The Document Foundation was a chance to fix some of the shortcomings of the past and create a true code-sharing community.
Six months after announcing its separation from LibreOffice, Oracle announced its intention to transfer the OpenOffice.org copyright and trademark to the Apache Software Foundation. This approach also represents an improvement on the previous regime.
IBM supported this move and announced its intention to release “an identical release of Apache OpenOffice code under an Apache license” in the future, but the danger of code replication under a different license was that it pitted community against community, license versus license, and Apache OpenOffice versus LibreOffice …
LibreOffice offered participation from both IBM and Oracle, and was willing to re-license the code under a weak copyleft license, the Mozilla Public License (MPL), to make things easier.
But her accomplishments were rejected, and the Apache branch became IBM’s favorite route. There were now two office suites, and both were having increasing problems with software relicensing.
Apache OpenOffice migration
A residual problem with LibreOffice is that while it prefers copyleft licensing, the copyright for the code inherited from Oracle-Sun is still owned by Oracle.
Thus, the LibreOffice developers are considering reinstalling LibreOffice code based on relicensed Apache code, since the Apache license allows code to be re-released under different licenses.
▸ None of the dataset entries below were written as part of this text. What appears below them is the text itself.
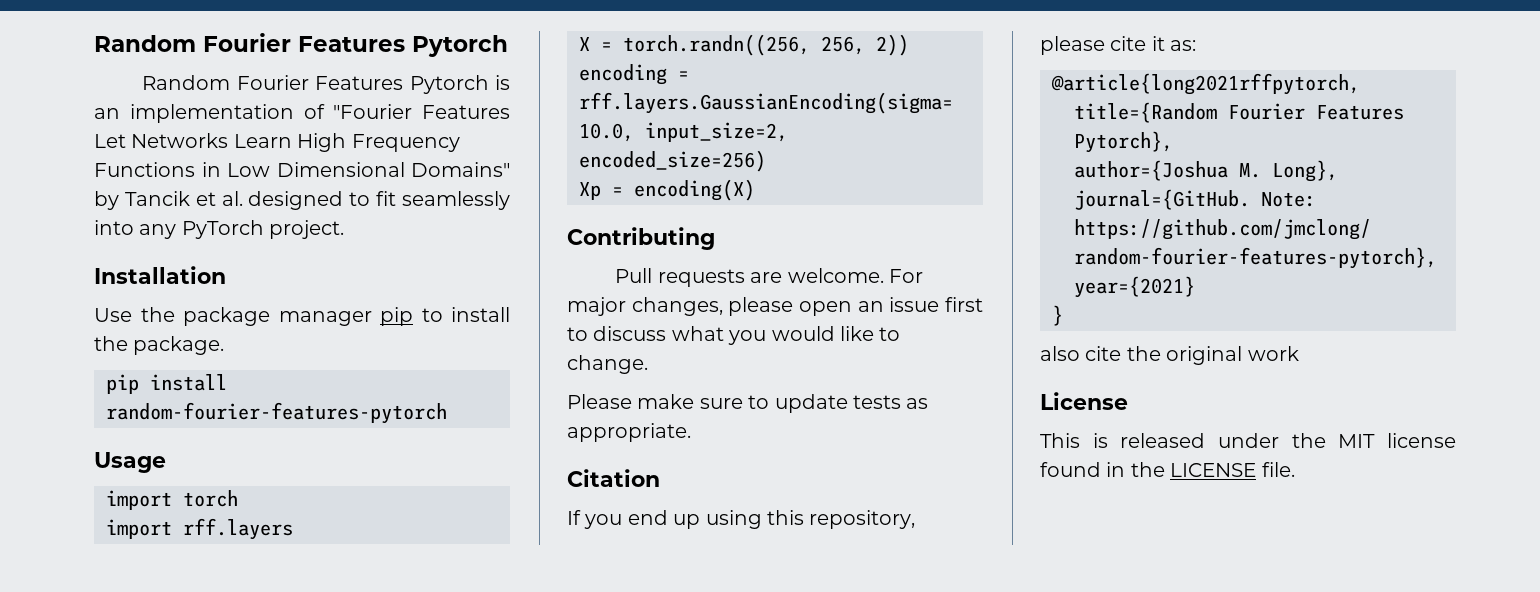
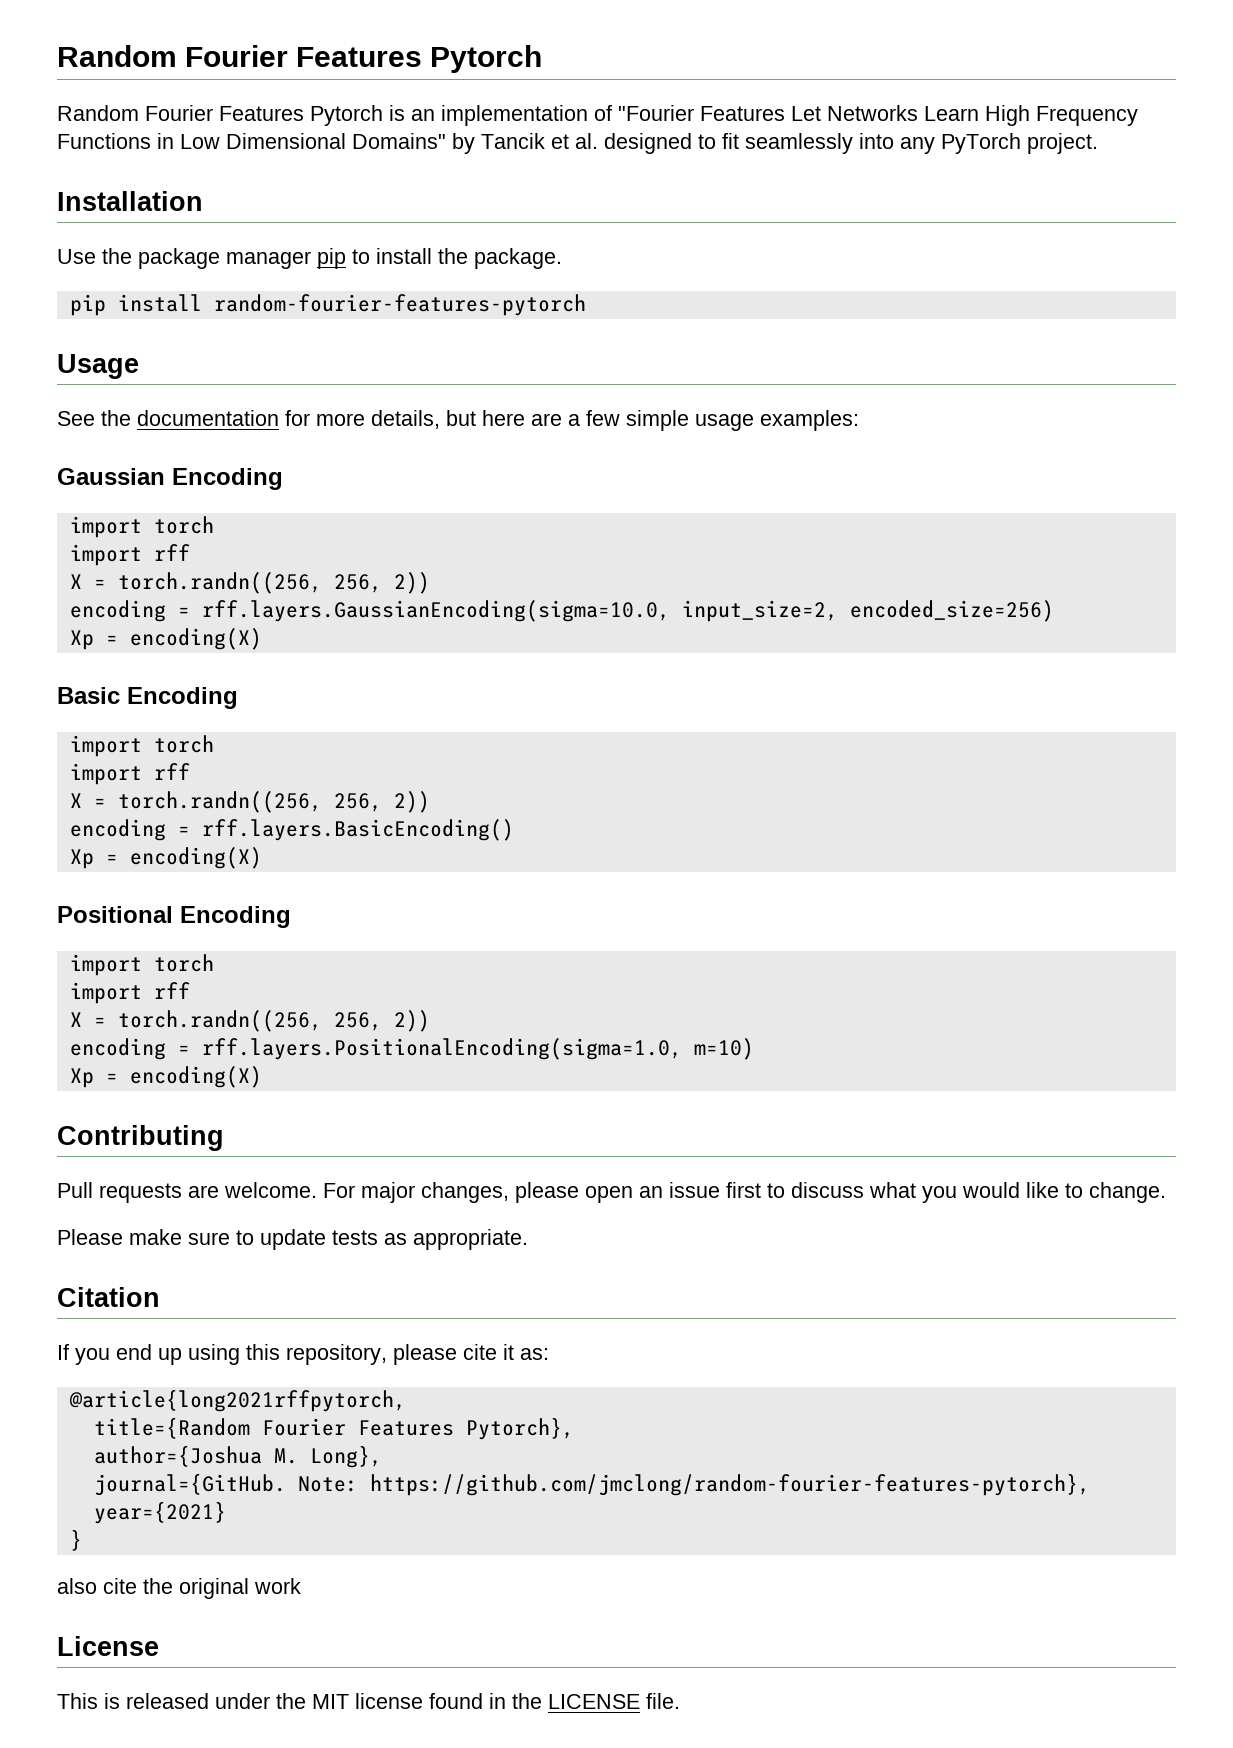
+ See the documentation for more details, but here are a few simple usage examples:
+ Gaussian Encoding
  import torch
- import rff.layers
+ import rff
+ Basic Encoding
+ import torch
+ import rff
+ X = torch.randn((256, 256, 2))
+ encoding = rff.layers.BasicEncoding()
+ Xp = encoding(X)
+ Positional Encoding
+ import torch
+ import rff
+ X = torch.randn((256, 256, 2))
+ encoding = rff.layers.PositionalEncoding(sigma=1.0, m=10)
+ Xp = encoding(X)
With the re-licensing of the OpenOffice.org source code base to the Apache License 2.0 by Oracle, they said, we can now gradually reinstall our own code on top of this to offer licensing choices that not only include LGPLv3, but any of GPLv3.0 +, LGPLv3.0 + and AGPLv3.0 + which are allowed by MPLv2 +.
“It will also allow us to include any useful enhancements that are made available from time to time under this license.”
There’s a good reason for this, as the developers say: “Because we’re competing with our own code licensed under a useless permissive license, MPL has some advantages in attracting commercial vendors, distributing Apple and Microsoft app stores, and as our Android ports evolve. and iPhone on tablets and mobile devices ”.
Dual licensing under LGPLv3 + and Mplv2 + allows you to port LibreOffice to app stores that, for perverse reasons, allow copyleft MPL code, but do not allow copyleft GPL code.
Apache OpenOffice Problems
However, Apache OpenOffice has its own quirks: the current release of Apache OpenOffice is based on the latest Oracle OpenOffice.org release. But since then, IBM has donated Lotus Symphony code for Apache with the intention of integrating Apache OpenOffice and Lotus Symphony, which is based on older versions of OpenOffice.org and includes several years of IBM adaptation.
The next version of Apache OpenOffice is likely to be very different from the current version of Apache OpenOffice, and the differences are likely to relate to the code itself, because Lotus Symphony was never open source and the code was never released upstream.
Essentially, both Apache OpenOffice and LibreOffice have the same problem – relocating code to fix inherited licensing ambivalence.
A final twist in the legacy of OpenOffice.org is that Oracle’s current release of Unbreakable Linux, which is a clone of Red Hat Enterprise Linux, includes LibreOffice, an offshoot of the OpenOffice.org community, as the preferred office. a productivity suite, not Apache OpenOffice, the official version of the code he once owned.